Неправда через насилие не так постыдна для совершающего её, как неправда через хитрость; ибо первая возникает из физической силы, которая при всех обстоятельствах впечатляет человечество; в то время как последняя, путём использования уловки, выдаёт слабость и унижает человека сразу как физическое и моральное существо. Это далее имеет место потому, что ложь и обман могут преуспеть только если тот, кто использует их, выражает в то же время ужас и презрение к ним, чтобы завоевать доверие, и его победа покоится на том факте, что люди приписывают ему честность, которой он не обладает. Глубокий ужас, который всегда возбуждается хитростью, вероломством и предательством, покоится на том факте, что добрая вера и честность есть узы, которые внешне связывают в единство волю, которая была разбита на множественность индивидов, и тем самым ограничивают последствия эгоизма, который проистекает из этого рассеяния. Вероломство и предательство разрывают эти внешние узы и тем самым дают безграничный простор последствиям эгоизма.

В связи нашей системы мы обнаружили, что содержание понятия неправды есть то качество поведения индивида, в котором он расширяет утверждение воли, являющейся в его собственном теле, настолько, что оно становится отрицанием воли, являющейся в телах других. Мы также установили, посредством очень общих примеров, границы, на которых начинается область неправды; ибо мы сразу определили её градации, от высшей степени до низшей, посредством нескольких ведущих понятий. Согласно этому, понятие неправды есть изначальное и положительное, а понятие права, которое противопоставлено ему, есть производное и отрицательное; ибо мы должны держаться понятий, а не слов. На самом деле, не было бы разговоров о праве, если бы не было такой вещи, как неправда.
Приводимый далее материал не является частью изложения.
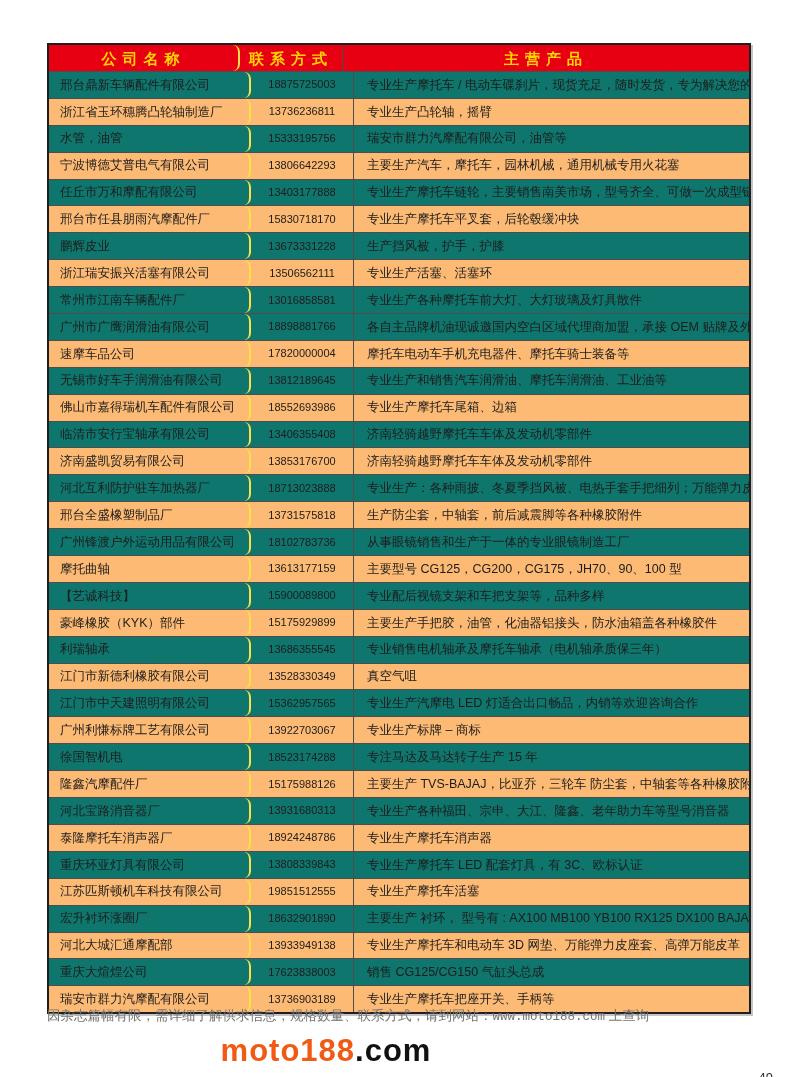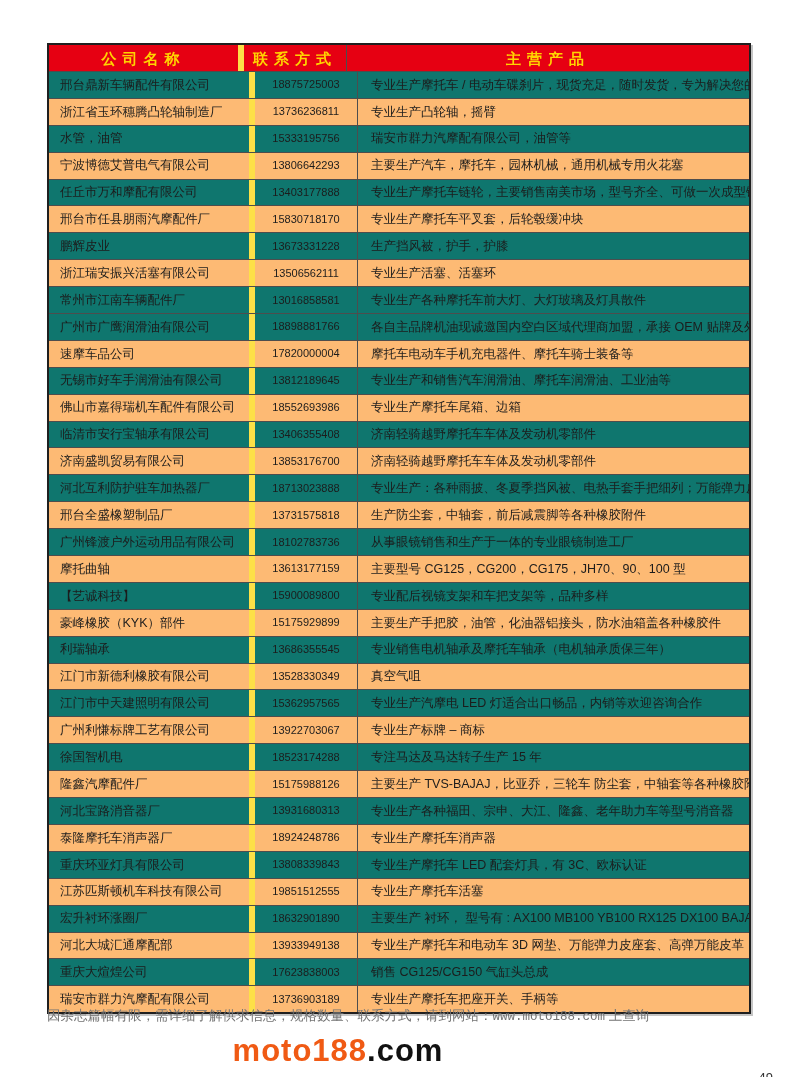--- a/index.html
+++ b/index.html
@@ -30,7 +30,7 @@
     font-size:12.5px;color:#1c1c1c;line-height:1;
     overflow:hidden;white-space:nowrap;
   }
-  .c1{width:189px;border-right:6px solid #fde047;padding-left:11px;}
+  .c1{width:189px;border-right:2px solid #fde047;padding-left:11px;border-radius:7px;}
   .c2{width:102px;border-right:1px solid #4d4d4d;justify-content:center;font-size:11px;}
   .c3{flex:1;padding-left:13px;text-align:center;}
   .thead .c1,.thead .c2,.thead .c3{padding-left:0;}

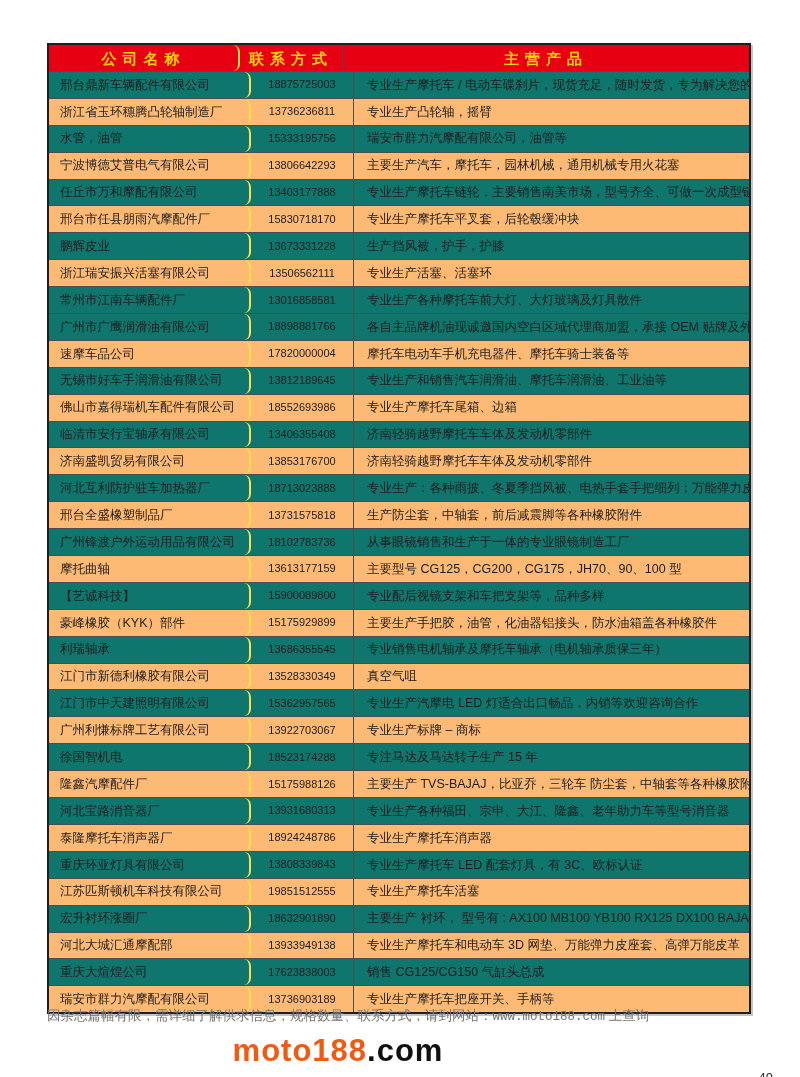--- a/index.html
+++ b/index.html
@@ -40,7 +40,7 @@
   }
   .notice .url{font-family:"Liberation Mono","DejaVu Sans Mono",monospace;font-size:12.5px;}
   .logo{
-    position:absolute;left:16px;top:1033px;width:644px;text-align:center;
+    position:absolute;left:4px;top:1033px;width:644px;text-align:center;
     font-size:31px;font-weight:bold;letter-spacing:1px;
   }
   .logo .orange{color:#f05a14;}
Понятие права содержит лишь отрицание неправды, и каждое действие подводится под него, которое не преступает границу, установленную выше, т. е. не есть отрицание воли другого для более сильного утверждения нашей собственной. Эта граница, следовательно, разделяет, что касается чисто морального определения, всю область возможных действий на такие, которые являются неправдой или правом. Всякий раз, когда действие не посягает, способом, объяснённым выше, на сферу утверждения воли другого, отрицая её, оно не есть неправда. Поэтому, например, отказ в помощи другому в большой нужде, спокойное созерцание смерти другого от голода, в то время как мы сами имеем более чем достаточно, безусловно, жестоко и дьявольски, но это не неправда; только можно утверждать с уверенностью, что тот, кто способен довести недоброжелательность и твёрдость до такой степени, безусловно, также совершит всякую неправду, всякий раз, когда его желания потребуют этого и никакое принуждение не предотвратит этого.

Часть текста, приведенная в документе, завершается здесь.